Xilinx Boosts the Bandwidth

A few years ago, we all thought we were on the cusp of “enough” bandwidth. If everybody with a smartphone could stream HD video simultaneously, what else could we even want? Surely an infrastructure that could handle that task would be ready for whatever else we wanted to throw at it.

Oh, how wrong we were.

Video still is the biggest bandwidth hog, but now we’re talking 4K and 8K at terrifying bit-rates. And, instead of just one smartphone per person, we’ve got billions of IoT devices all trying to stream massive amounts of data from each of those “things” to all the rest, on that internet of theirs. And, since a lot of the computing for all those edge devices can’t yet be done at the edge, lots of that data is shipped back and forth to cloud data centers, creating even more of a network crunch. Combine that IoT explosion with the transition to 5G and the network that backs it up, and you’ve got yourself a serious global bandwidth crisis.
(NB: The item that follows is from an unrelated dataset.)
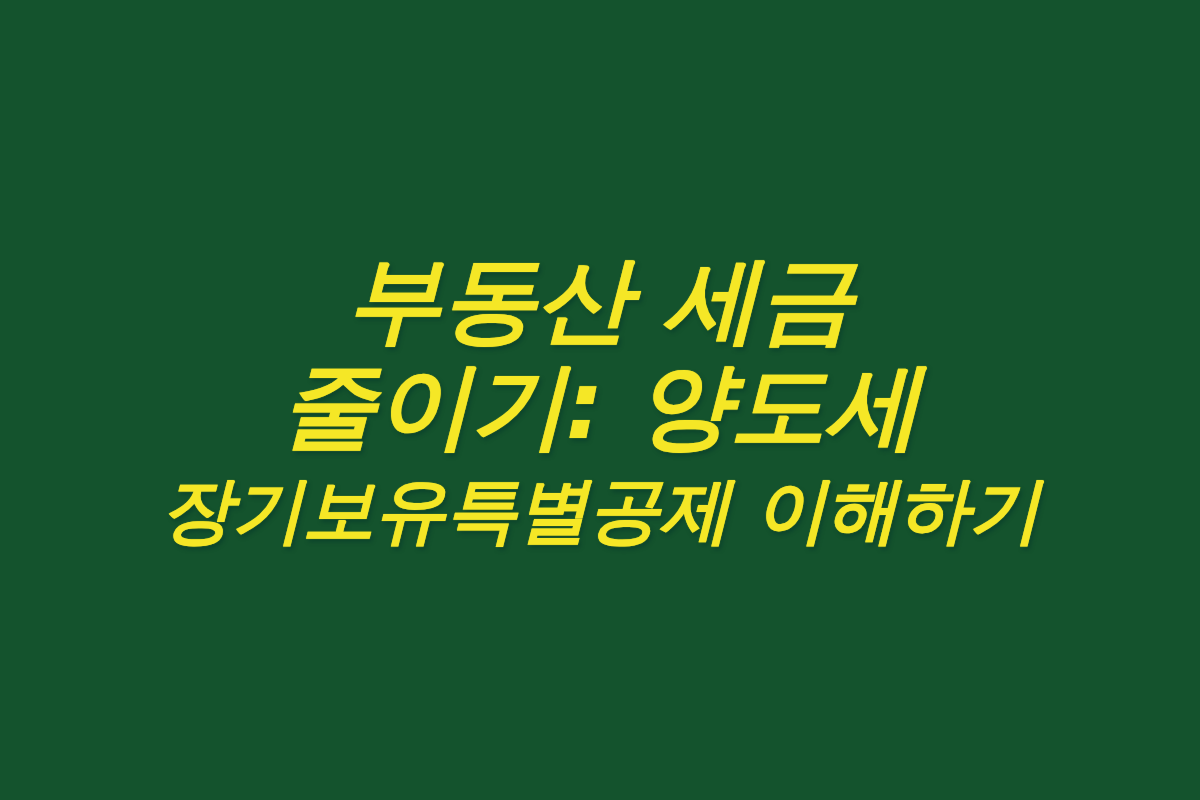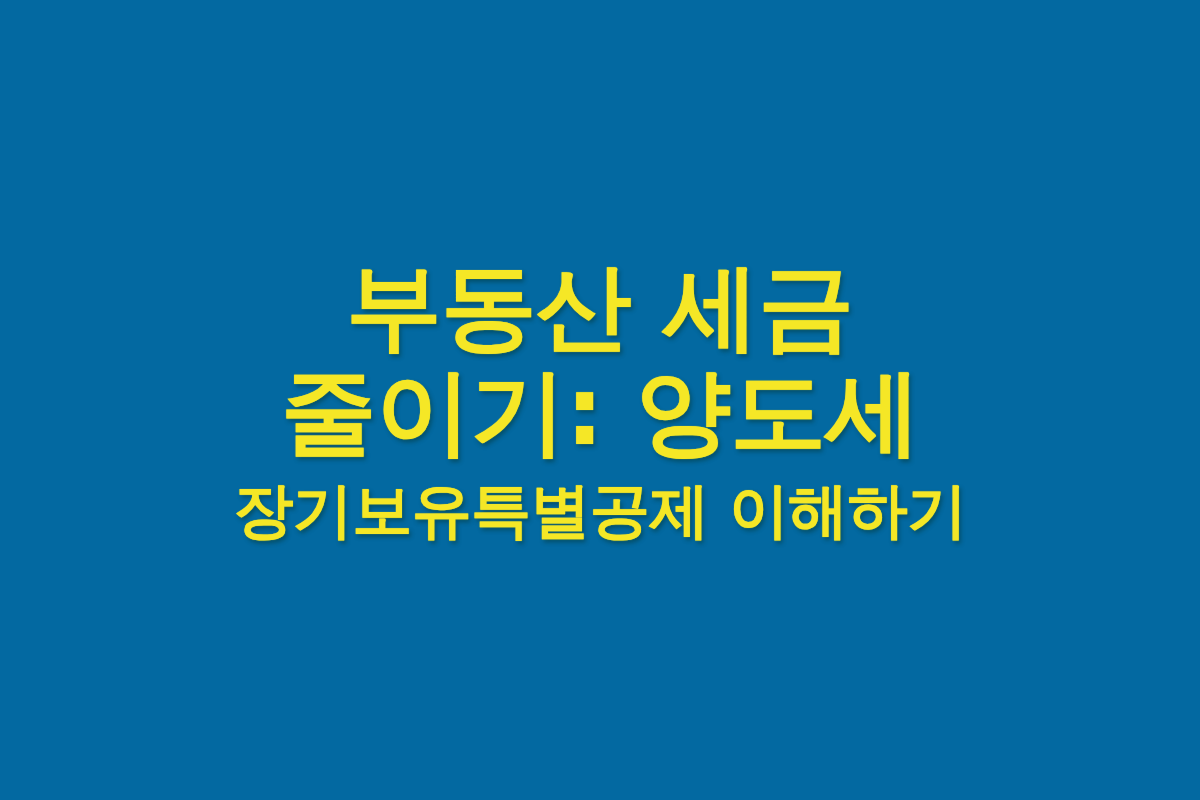"부동산 세금" div { background: #0369a1 -> #14532d; font-style: none -> italic }
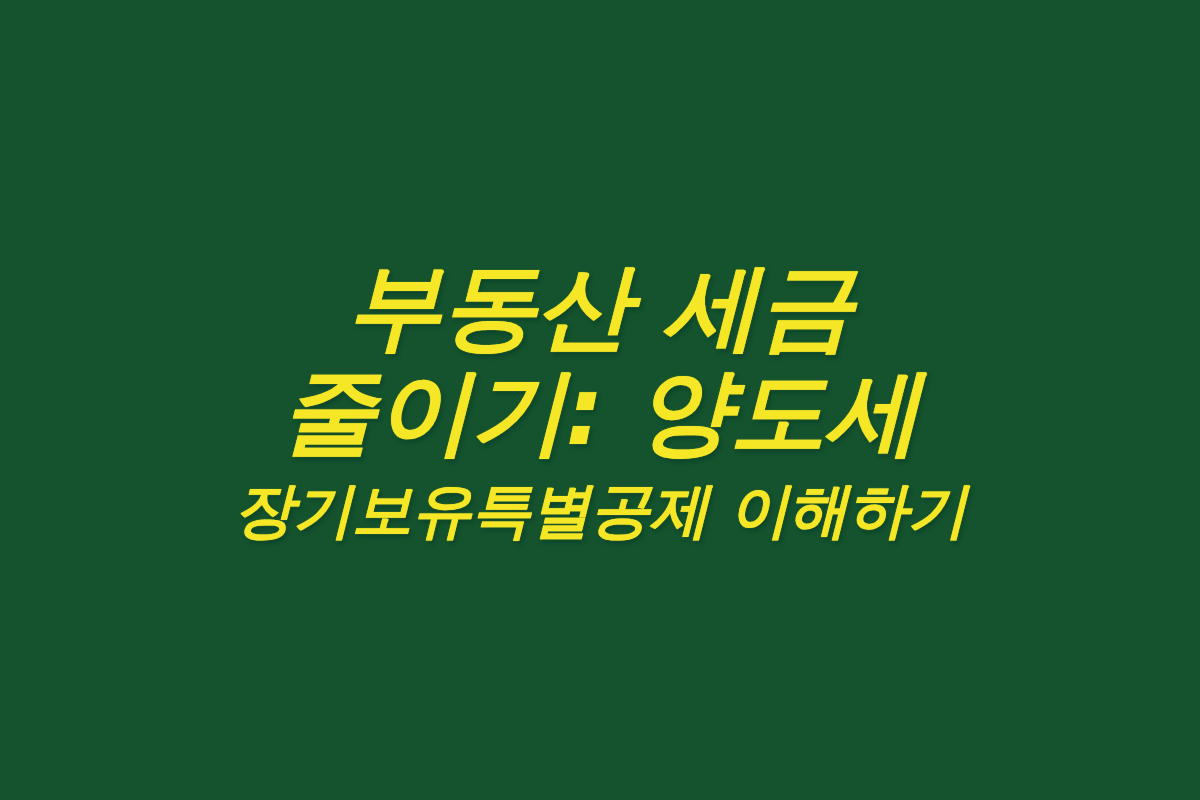"장기보유특별공제 이해하기" .title-line.line-3 { font-size: 60px -> 72px }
Which, of course, is exactly what Xilinx was hoping for.

The history of FPGAs is the history of bandwidth explosion. For the past several decades, FPGAs have been the go-to technology for networking companies trying to hit the next big bandwidth target first. FPGAs powered some of the first one-gig appliances, and now they’re poised to enable the move to 800 gig (gulp). Xilinx just made a pair of announcements that put them front-and-center in that equation. The appetizer is a new Alveo U-25 SmartNIC Platform, and the main course is a crazy-powerful new family of FPGAs ACAPs (shhh, they’re really still FPGAs, but don’t tell). These two announcements push Xilinx’s product portfolio further into the realm of extreme bandwidth enablement.
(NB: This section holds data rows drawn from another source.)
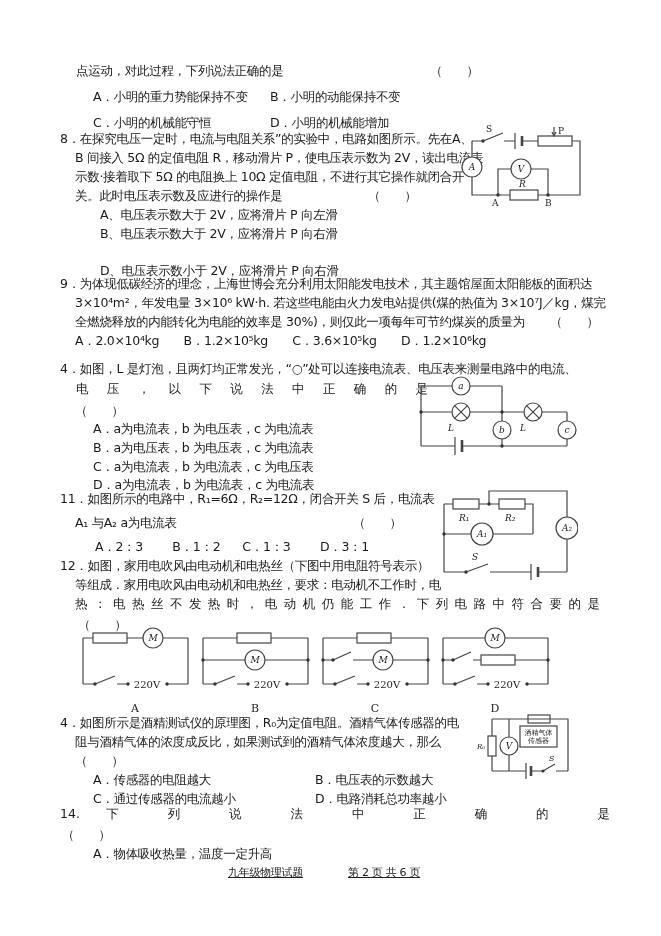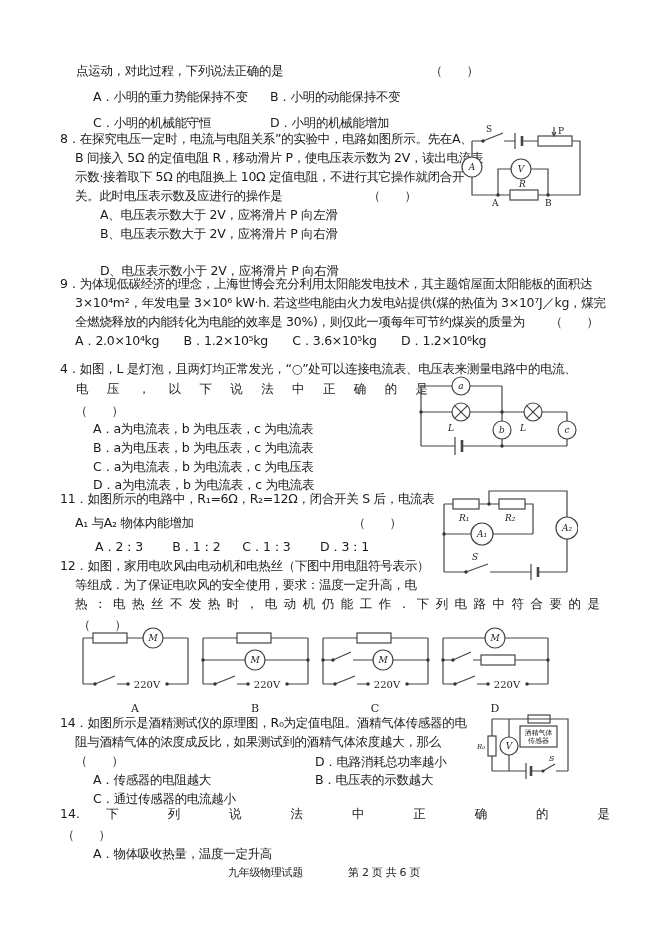"A₁ 与A₂ 物体内能增加" div.ln { text: 物体内能增加 -> a为电流表 }
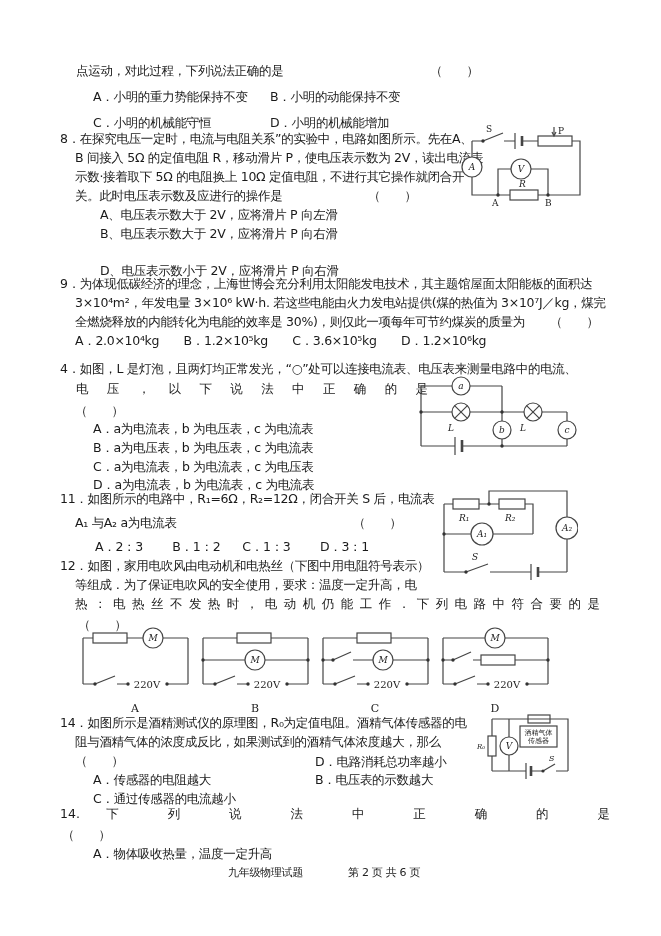"等组成．为了保证电吹风的安全使用，要求：温度一定升高，电" div.ln { text: 为了保证电吹风的安全使用，要求：温度一定升高 -> 家用电吹风由电动机和电热丝，要求：电动机不工作时 }
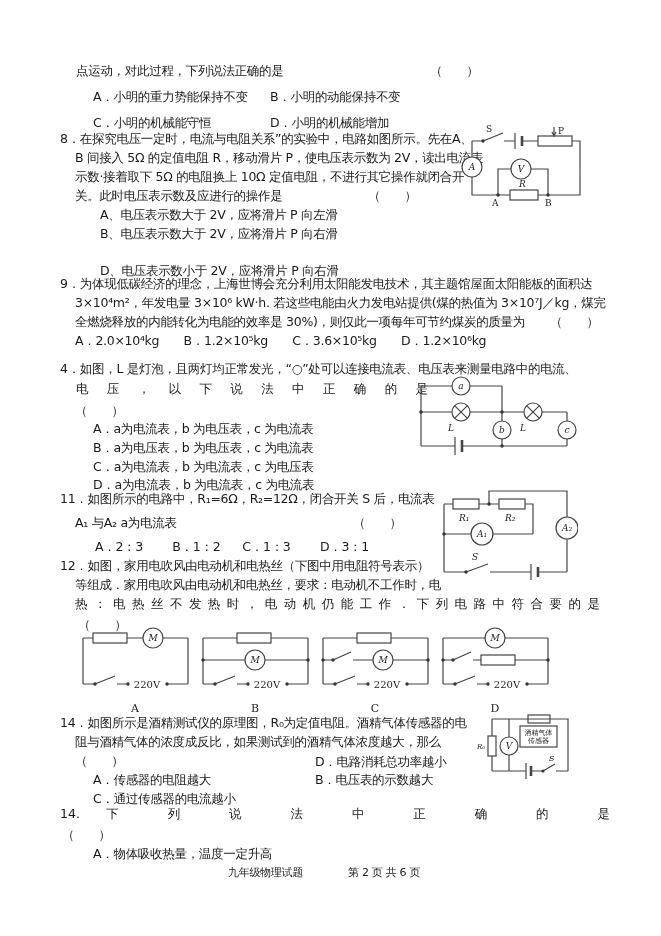"14．如图所示是酒精测试仪的原理图，R₀为定值电阻。酒精气体传感器的电" div.ln { text: 14 -> 4 }
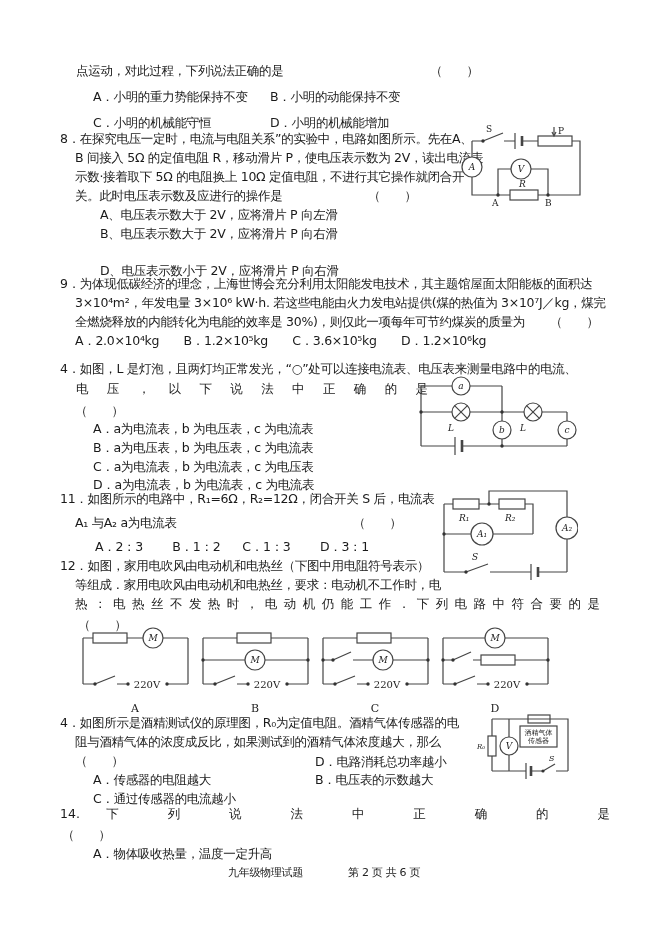"D．电路消耗总功率越小" div.ln { top: 754px -> 791px }
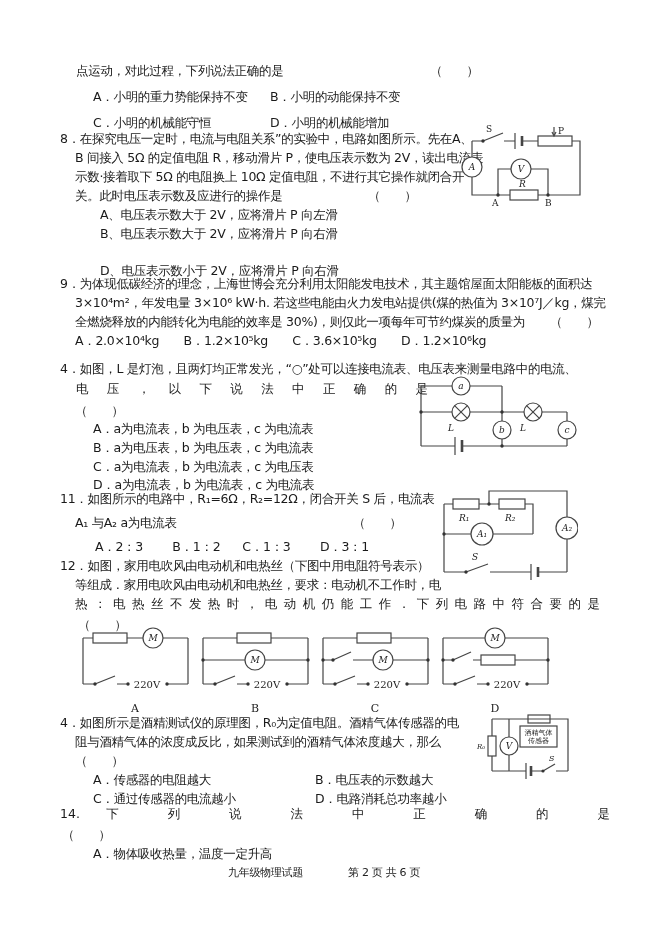"九年级物理试题" .footer { text-decoration: none -> underline }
To fully appreciate the strategic importance of the Alveo card, we need to first consider Intel’s stranglehold on the data center. While Intel’s corporate lawyers probably forbid their marketing from using the term “dominance” (out of fear of garnering the attention of anti-trust regulators), Intel does, in fact, dominate the business of data center hardware. When it comes to technology like FPGAs, Intel has their own via their acquisition of Altera, and they likely aren’t too keen to welcome competitors to the party. Intel can do all kinds of mean tricks, like shipping servers to OEMs with FPGAs already built in. Hey, why buy an FPGA from someone else if your server already came with one, right?
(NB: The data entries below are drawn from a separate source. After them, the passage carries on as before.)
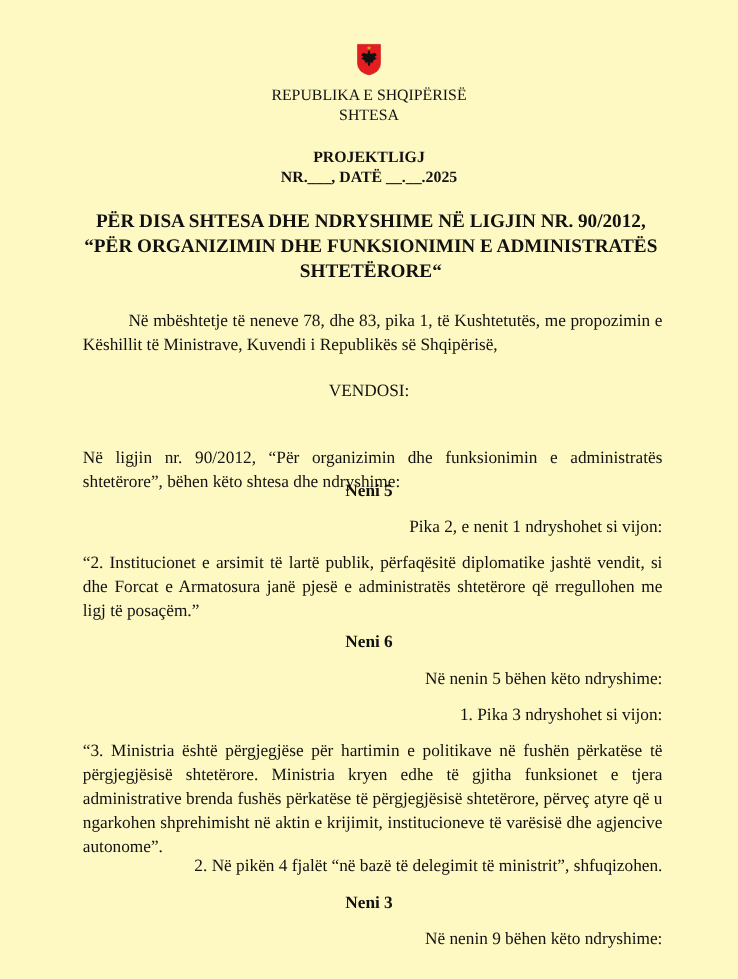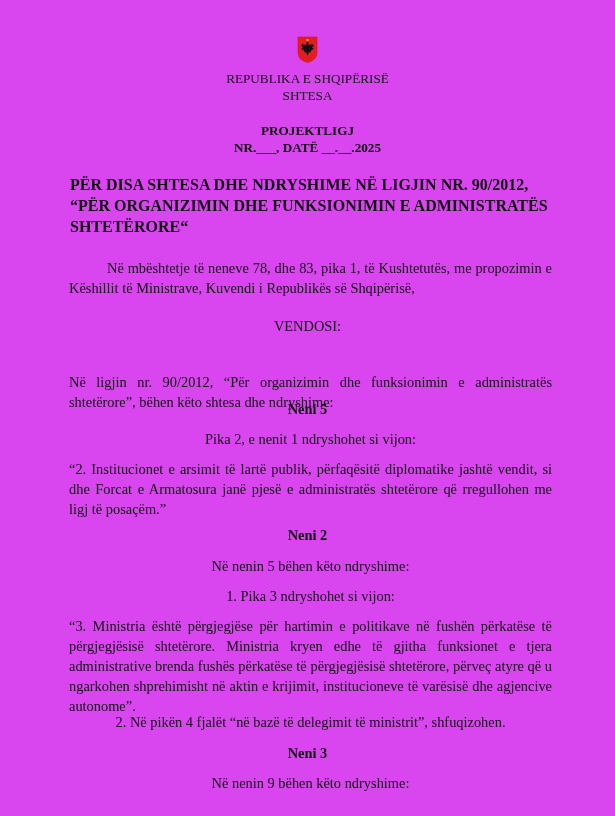"REPUBLIKA E SHQIPËRISË" .page { background: #d946ef -> #fef9c3 }
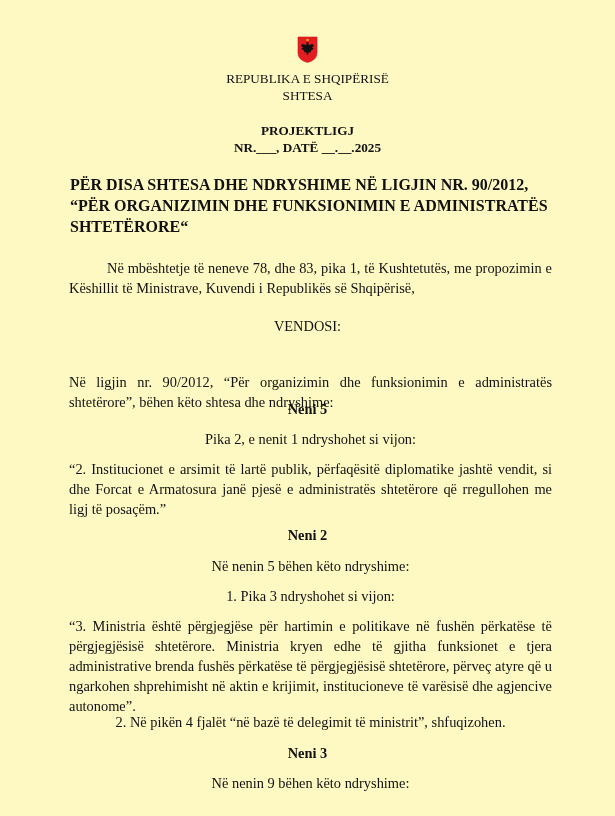"PËR DISA SHTESA DHE NDRYSHIME" .title { text-align: left -> center }
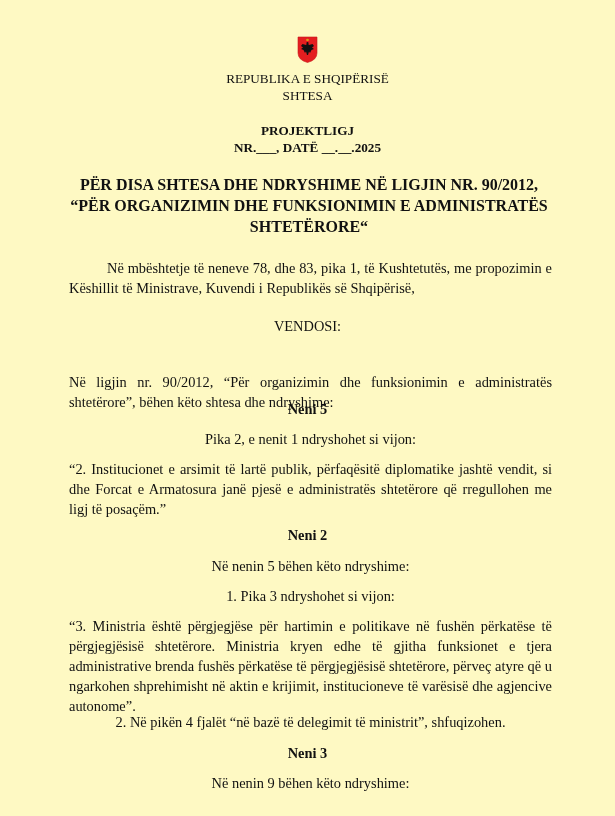"Pika 2, e nenit 1" .para.left { text-align: center -> right }
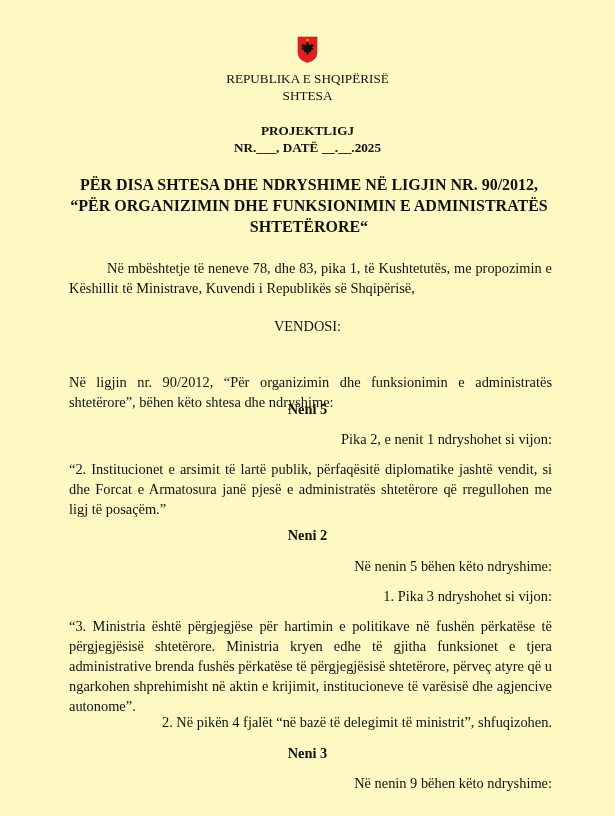"Neni 2" div.center { text: 2 -> 6 }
If you’re a competitor like Xilinx, who claims to now be “data center first” – that makes things kinda tough. What you need is a trojan horse. A nice gift you can roll up to the gate of the data center, saying “Hey, let me in. I’ll make things better in there.” And, what better offering to bring than a smart network interface card. In cloud data centers, an estimated 30% of compute resources are sucked up by networking I/O processing. As the number of CPU cores continues to increase, the overhead continues to grow – which results in further increased demands on networking. Smart network interface cards allow you to migrate acceleration closer to the network interface, freeing up compute resources to do more computing.

Xilinx’s new Alveo U-25 SmartNIC is a “bump-in-the-wire.” It can be inserted into the data flow without bothering anything over in Intel-land, and it just makes life easier for all those hard-working and expensive Xeons. Ah, but here’s the rub. Xilinx says the SmartNIC brings a “True convergence of network, storage, and compute acceleration functions on a single platform.” Uh, oh. That means that, once you’ve got a bunch of these suckers in your data center, why not give them some more work to do like storage and compute acceleration. Your Xeons will love you! But Intel – maybe not so much. Xilinx will have succeeded in getting their silicon across the formidable Intel moat, and it’ll be sitting there taunting those Intel components at close range.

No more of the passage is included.